Protease inhibitors (PIs) have significantly improved the management of HIV infection. However, antiretroviral drug resistance, including multi-drug and cross-resistance, compromises effective long-term therapy. A significant need exists for antiretroviral therapies capable of providing virological suppression, particularly in treatment-experienced HIV patients .
The new PI TMC114 (darunavir) is highly active against both wild-type and multi-PI-resistant HIV-1 strains in vitro[2,3] and, in combination with low-dose ritonavir (TMC114/r), demonstrated potent antiviral activity in treatment-experienced patients . TMC114/r 600/100 mg twice daily (b.i.d.) is the recommended dose for treatment-experienced HIV patients.
POWER (Performance Of TMC114/r When evaluated in treatment-Experienced patients with PI Resistance) 1 and 2 (TMC114-C213 and C202) aim to assess the efficacy and safety of TMC114/r versus investigator-selected control PI(s) [CPI(s)] in treatment-experienced patients undergoing virological failure: we report here the pre-planned POWER 1 24-week primary analysis.

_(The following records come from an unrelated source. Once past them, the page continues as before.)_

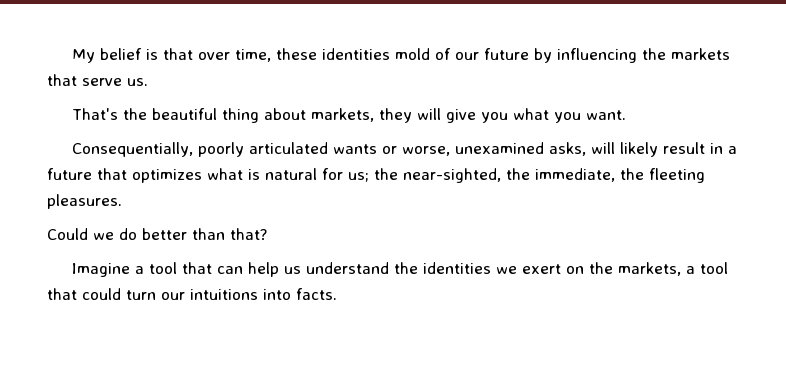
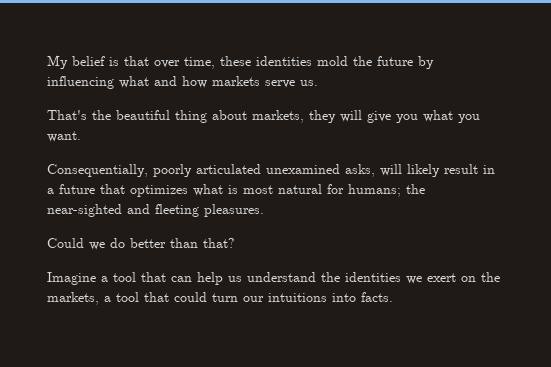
[434,48,479,60] of our -> [353,56,372,66] the
[641,48,730,60] [47,74,77,86] the markets that -> [119,76,260,88] what and how markets
[332,144,450,156] wants or worse, -> (261, 169) none
(260, 174) none -> [243,185,273,194] most
[348,168,644,183] us; the near-sighted, the immediate, the -> [348,184,425,197] [47,204,150,217] humans; the near-sighted and

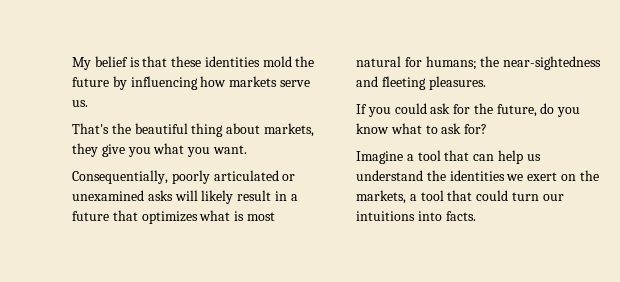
[154,57,215,69] over time, -> (168, 61) none
[119,76,177,88] what and -> (198, 83) none
[340,110,362,122] will -> (98, 150) none
[266,164,375,177] unexamined asks, -> [282,174,296,181] [72,190,173,201] or unexamined asks
[47,204,122,217] near-sighted -> [503,56,602,70] near-sightedness
[47,238,235,250] Could we do better than that? -> [356,103,581,117] [356,123,488,134] If you could ask for the future, do you know what to ask for?

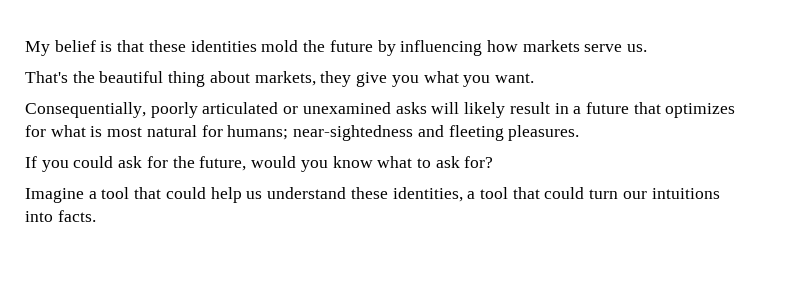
(198, 217) none -> [25,125,46,137] for
[480,56,500,67] the -> (289, 132) none
[540,103,555,114] do -> [251,156,297,168] would
[473,154,495,161] can -> [165,187,206,199] could
[426,170,599,181] [356,190,406,204] the identities we exert on the markets, -> [350,187,463,202] these identities,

POWER 1 involves centres in Europe, Australia, Brazil and Canada. The phase IIb 24-week dose-finding phase was randomized, controlled and partially blinded. Prior to randomization, investigators selected an optimized background regimen (OBR) for each patient based on genotypic resistance (VirtualPhenotype; Virco BVBA, Mechelen, Belgium) and treatment history, consisting of two or more nucleoside analogue reverse transcriptase inhibitors (NRTIs; excluding abacavir and investigational NRTIs, except emtricitabine) with or without enfuvirtide. Non-nucleoside analogue reverse transcriptase inhibitors (NNRTIs) were excluded. Patients were stratified by screening viral load (< 20 000 or ≥ 20 000 copies/ml), enfuvirtide use in the OBR and screening primary PI mutation number (1, 2, ≥ 3) . Patients received their OBR plus either CPI(s) (excluding tipranavir and other investigational PIs; atazanavir and fosamprenavir were allowed) (CPI arm), or TMC114/r 400/100 mg once daily (q.d.), 800/100 mg q.d., 400/100 mg b.i.d. or 600/100 mg b.i.d. (blinded for dose not schedule). After the primary analysis cut-off date (1 February 2005), all TMC114/r patients switched to TMC114/r 600/100 mg b.i.d.
OBR and/or CPI(s) alterations were prohibited except for tolerability/toxicity reasons. CPI patients experiencing virological failure (viral load reduction < 0.5 log10 copies/ml from baseline beyond week 12) could ‘roll-over’ to another TMC114/r study.
Discussion with the regulatory authorities led to an amendment of the 24-week primary objective, from evaluation of the dose–response relationship between the TMC114/r dose groups for viral load change from baseline, to comparison of all TMC114/r treatment groups with the CPI arm based on viral load reduction ≥ 1.0 log10 copies/ml from baseline [time-to-loss of virological response (TLOVR) algorithm]. Secondary endpoints included the proportions of patients achieving viral loads < 400 and < 50 copies/ml, viral load and CD4 cell count changes, dose-response, and safety/tolerability.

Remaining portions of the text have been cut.